_WORK INSTRUCTIONS_:
Scan the data below and work out how many of its lines contain the word "margin". Give only that number.

_DATASET EXTRACT_:
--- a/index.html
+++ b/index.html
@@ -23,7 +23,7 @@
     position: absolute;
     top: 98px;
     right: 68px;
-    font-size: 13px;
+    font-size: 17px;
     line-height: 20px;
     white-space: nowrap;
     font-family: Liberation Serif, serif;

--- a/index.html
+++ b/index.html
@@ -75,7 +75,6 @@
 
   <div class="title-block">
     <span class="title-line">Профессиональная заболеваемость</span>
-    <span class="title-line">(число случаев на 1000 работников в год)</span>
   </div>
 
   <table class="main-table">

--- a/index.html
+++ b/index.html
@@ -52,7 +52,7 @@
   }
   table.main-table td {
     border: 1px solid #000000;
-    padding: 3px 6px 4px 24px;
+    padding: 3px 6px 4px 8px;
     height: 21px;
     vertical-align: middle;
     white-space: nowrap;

==

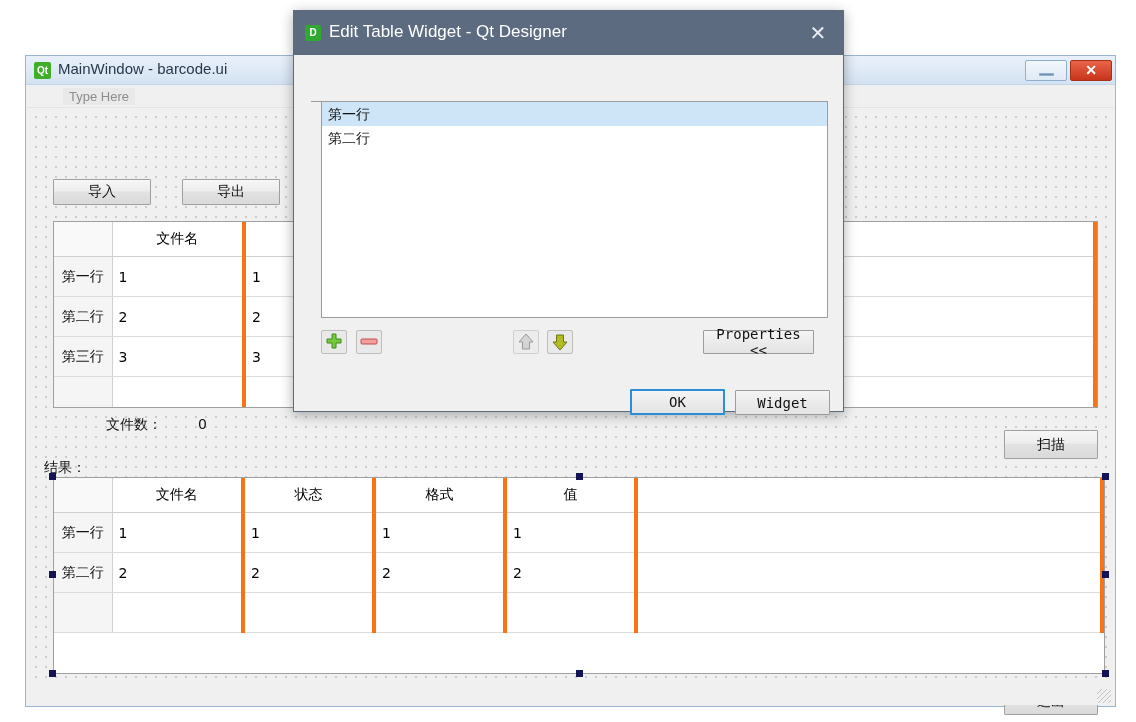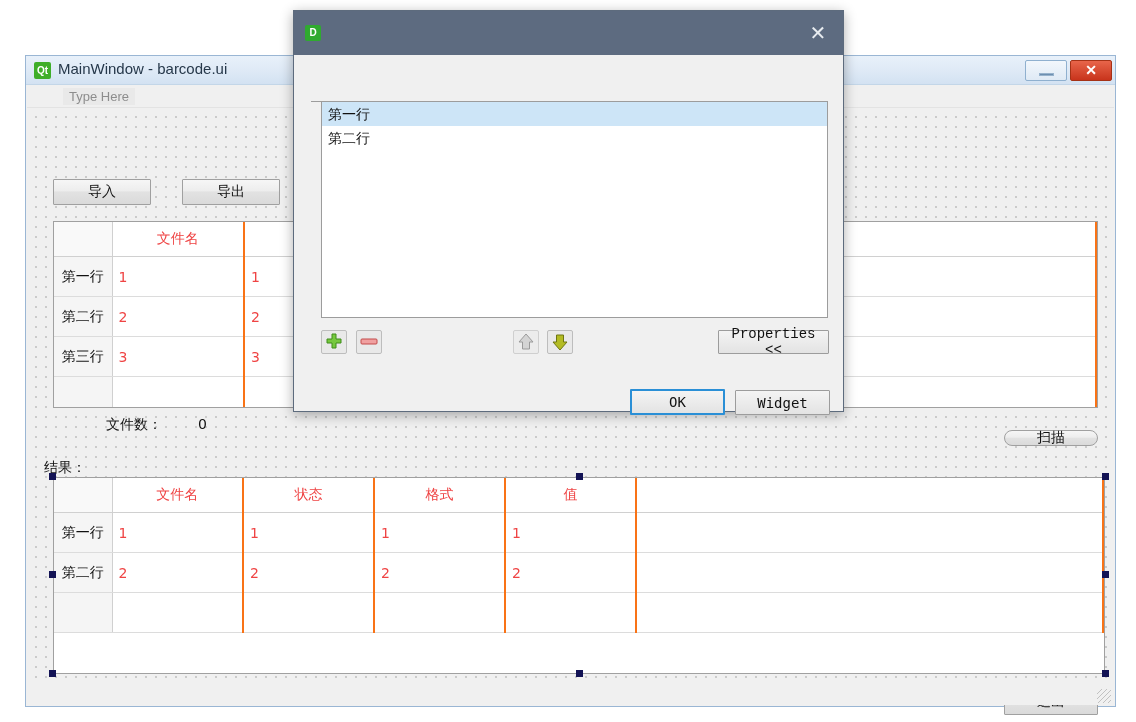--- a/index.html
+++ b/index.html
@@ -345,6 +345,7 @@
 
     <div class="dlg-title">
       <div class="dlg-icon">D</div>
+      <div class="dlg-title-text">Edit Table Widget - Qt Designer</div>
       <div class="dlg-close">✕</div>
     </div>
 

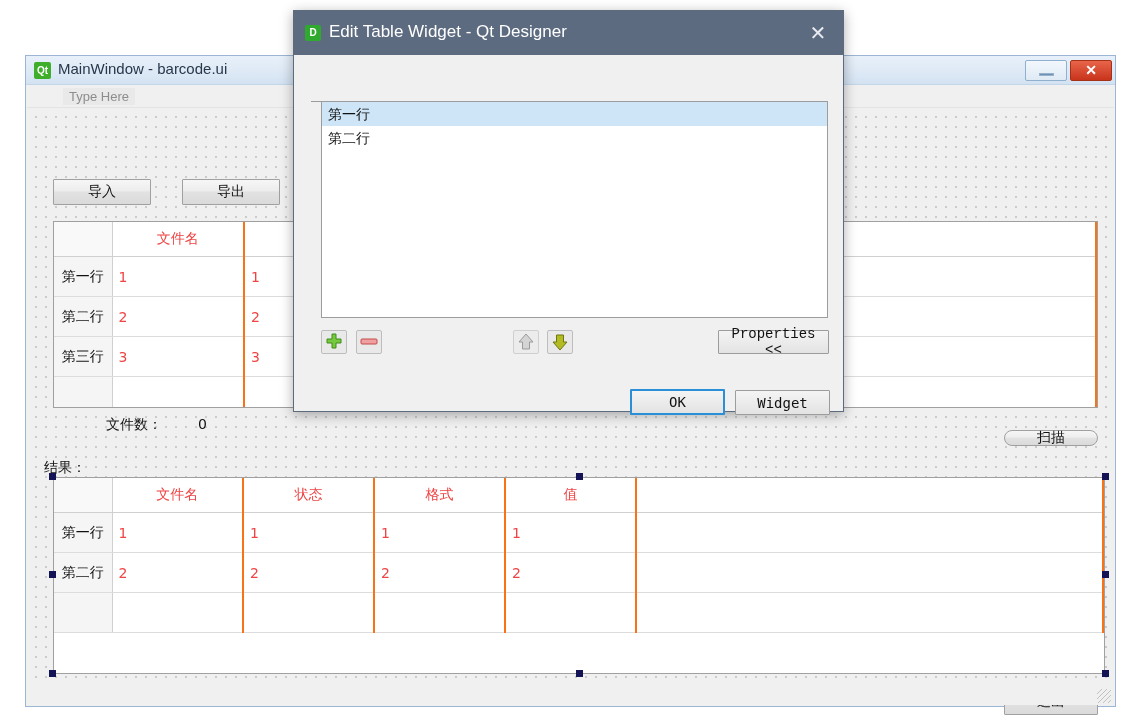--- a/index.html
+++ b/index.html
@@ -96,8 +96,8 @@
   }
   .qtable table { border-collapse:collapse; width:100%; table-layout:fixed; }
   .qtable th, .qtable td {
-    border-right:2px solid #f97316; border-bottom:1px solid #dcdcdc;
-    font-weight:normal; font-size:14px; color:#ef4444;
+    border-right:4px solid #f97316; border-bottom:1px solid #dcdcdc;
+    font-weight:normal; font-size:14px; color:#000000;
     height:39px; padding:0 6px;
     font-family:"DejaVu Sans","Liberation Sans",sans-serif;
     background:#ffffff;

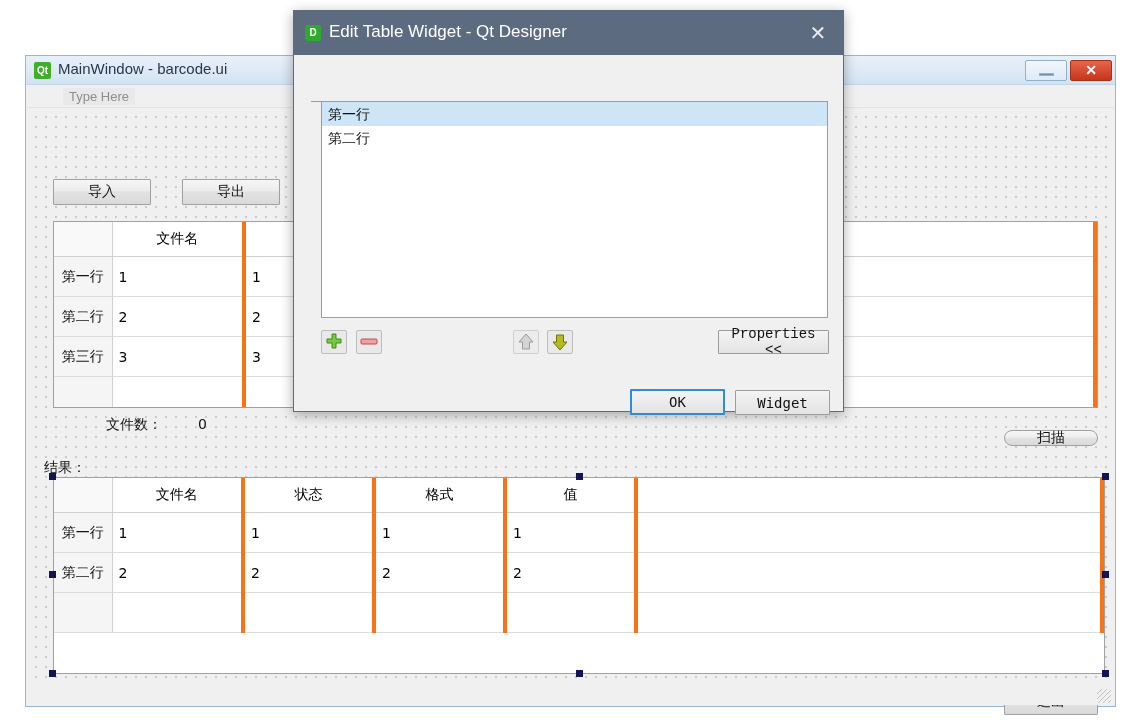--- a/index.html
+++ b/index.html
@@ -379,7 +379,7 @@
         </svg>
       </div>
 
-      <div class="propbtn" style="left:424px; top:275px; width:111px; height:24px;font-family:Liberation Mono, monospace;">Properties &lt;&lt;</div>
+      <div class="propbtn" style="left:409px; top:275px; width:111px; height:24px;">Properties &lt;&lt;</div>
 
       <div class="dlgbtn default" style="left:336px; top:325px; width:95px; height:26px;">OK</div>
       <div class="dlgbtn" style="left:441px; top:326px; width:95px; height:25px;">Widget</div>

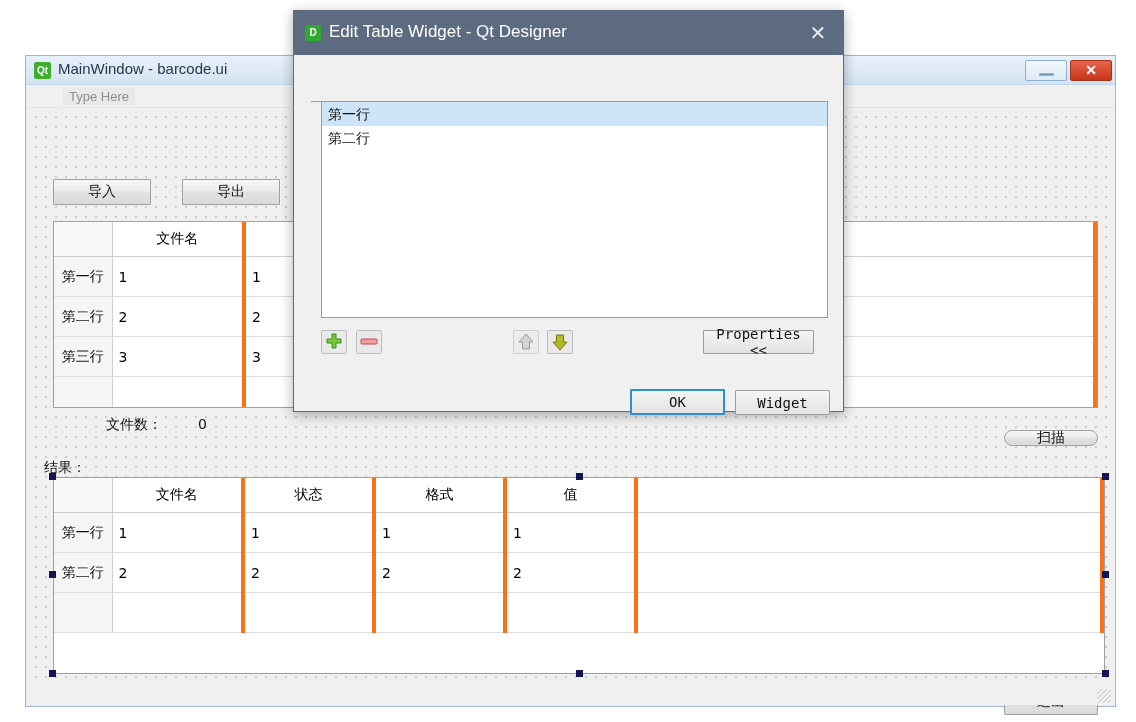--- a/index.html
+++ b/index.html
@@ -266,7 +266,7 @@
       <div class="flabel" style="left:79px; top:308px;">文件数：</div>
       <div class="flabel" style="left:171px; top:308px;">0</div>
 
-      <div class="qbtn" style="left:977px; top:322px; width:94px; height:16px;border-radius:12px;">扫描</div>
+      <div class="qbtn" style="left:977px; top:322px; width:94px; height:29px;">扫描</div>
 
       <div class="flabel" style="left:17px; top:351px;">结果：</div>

---

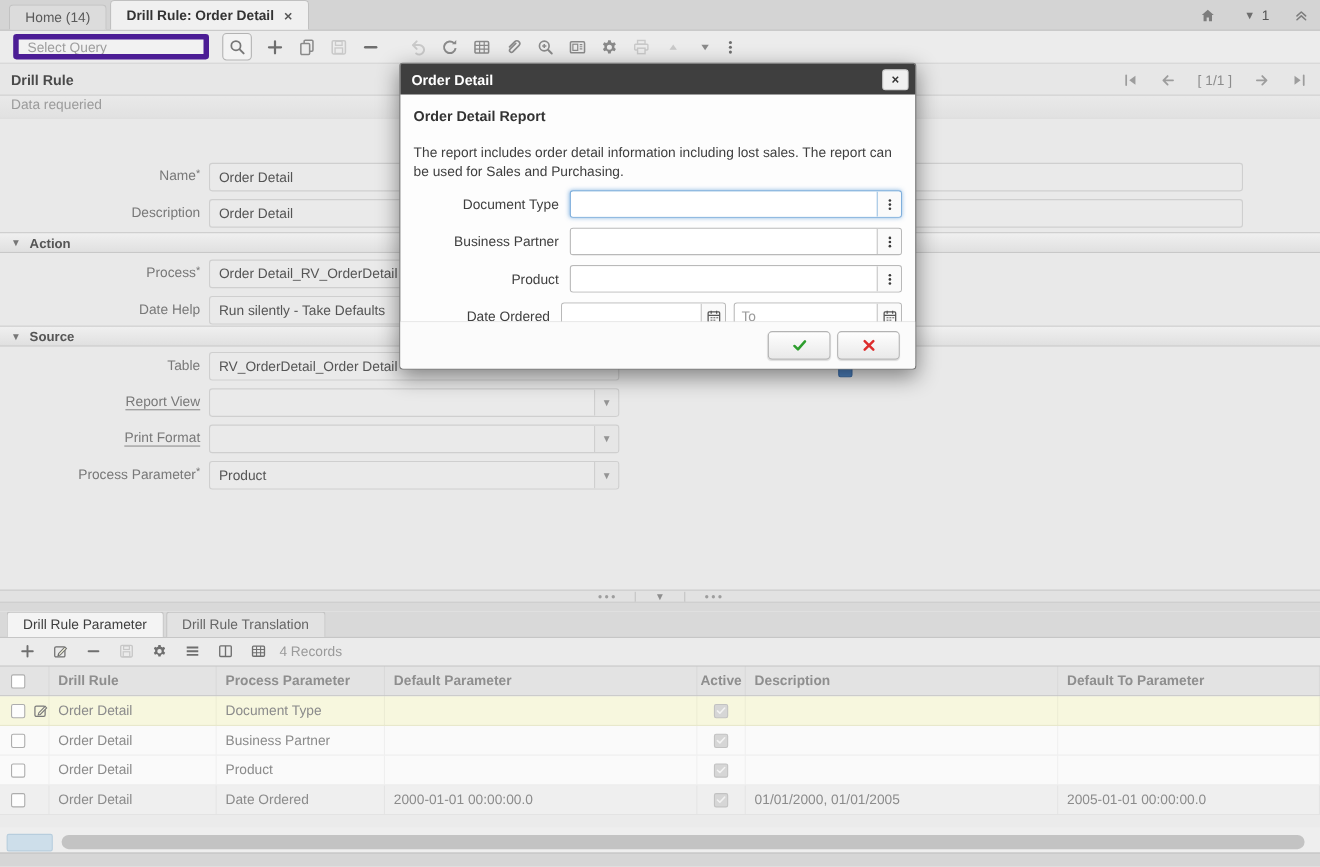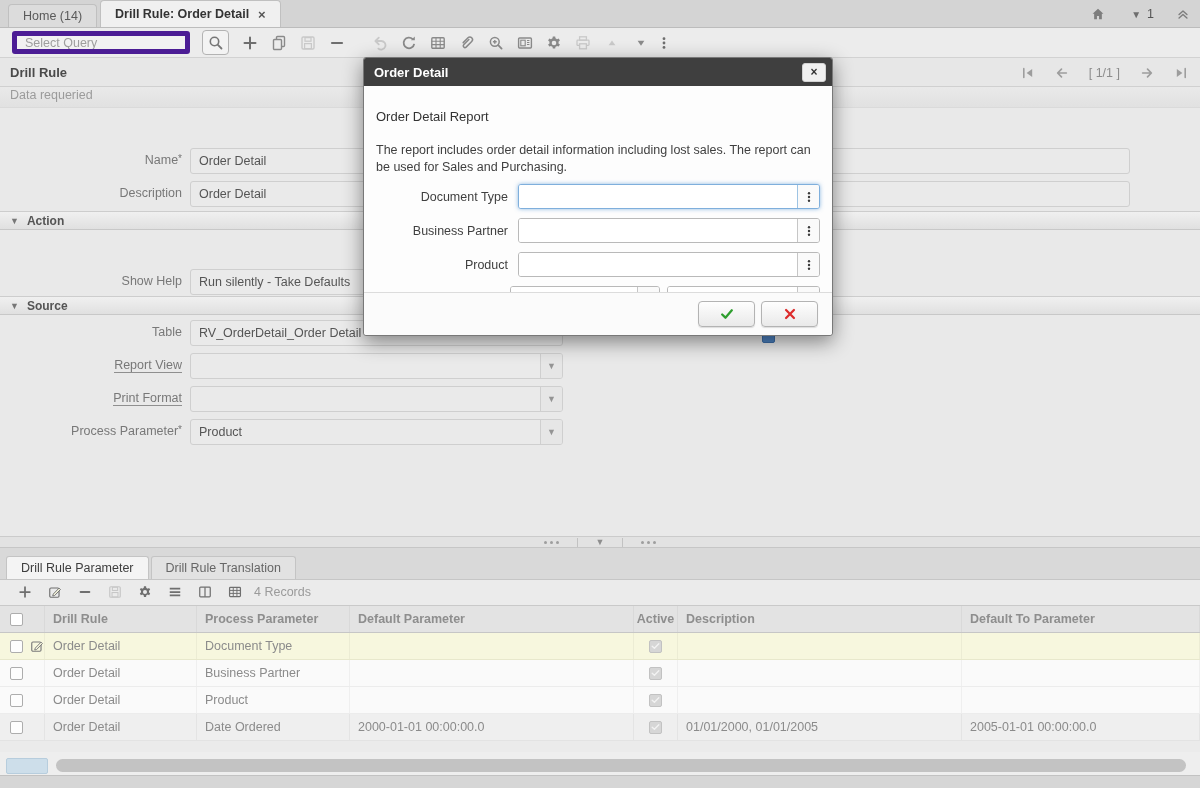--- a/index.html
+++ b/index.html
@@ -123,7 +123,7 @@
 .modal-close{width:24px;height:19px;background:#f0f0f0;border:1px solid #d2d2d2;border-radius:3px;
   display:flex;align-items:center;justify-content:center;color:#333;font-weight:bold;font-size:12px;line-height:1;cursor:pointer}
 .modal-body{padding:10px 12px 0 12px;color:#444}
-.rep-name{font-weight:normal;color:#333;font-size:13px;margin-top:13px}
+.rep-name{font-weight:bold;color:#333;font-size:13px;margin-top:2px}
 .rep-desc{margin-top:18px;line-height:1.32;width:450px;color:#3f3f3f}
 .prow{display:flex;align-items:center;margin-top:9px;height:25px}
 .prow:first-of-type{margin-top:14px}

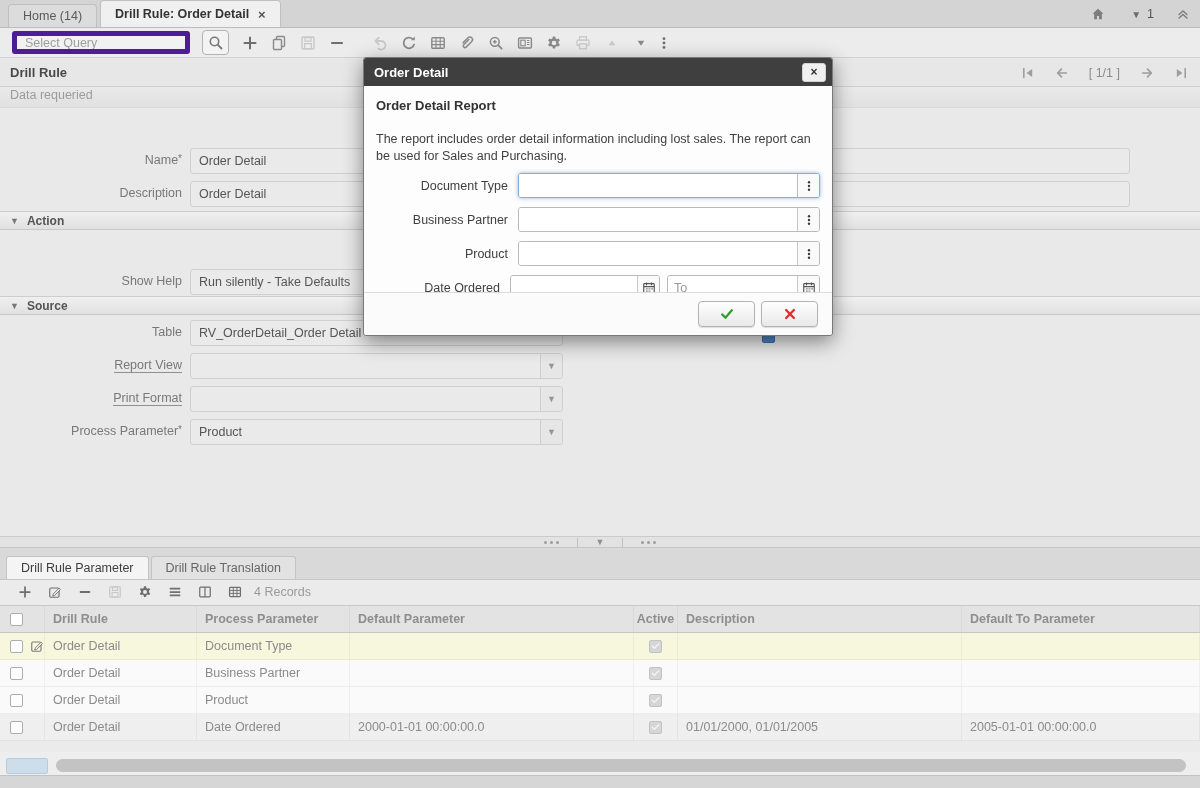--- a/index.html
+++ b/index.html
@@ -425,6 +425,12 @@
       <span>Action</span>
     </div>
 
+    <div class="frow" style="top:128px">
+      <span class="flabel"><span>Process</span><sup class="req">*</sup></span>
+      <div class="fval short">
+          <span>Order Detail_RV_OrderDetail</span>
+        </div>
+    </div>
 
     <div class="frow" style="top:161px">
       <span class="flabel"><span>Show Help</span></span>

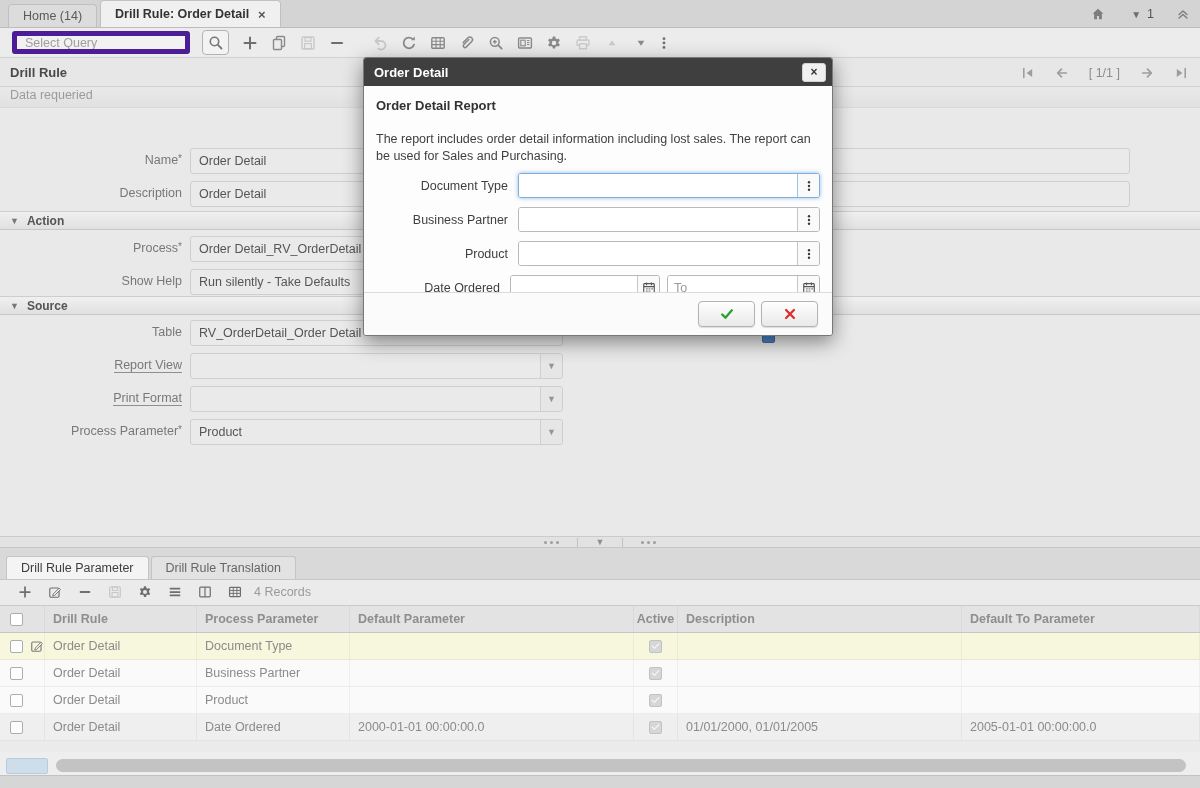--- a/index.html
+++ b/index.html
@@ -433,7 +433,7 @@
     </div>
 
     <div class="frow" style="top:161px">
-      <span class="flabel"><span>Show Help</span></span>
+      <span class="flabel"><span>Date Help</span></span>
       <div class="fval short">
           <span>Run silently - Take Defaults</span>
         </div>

_EXPECTED OUTPUT_:
5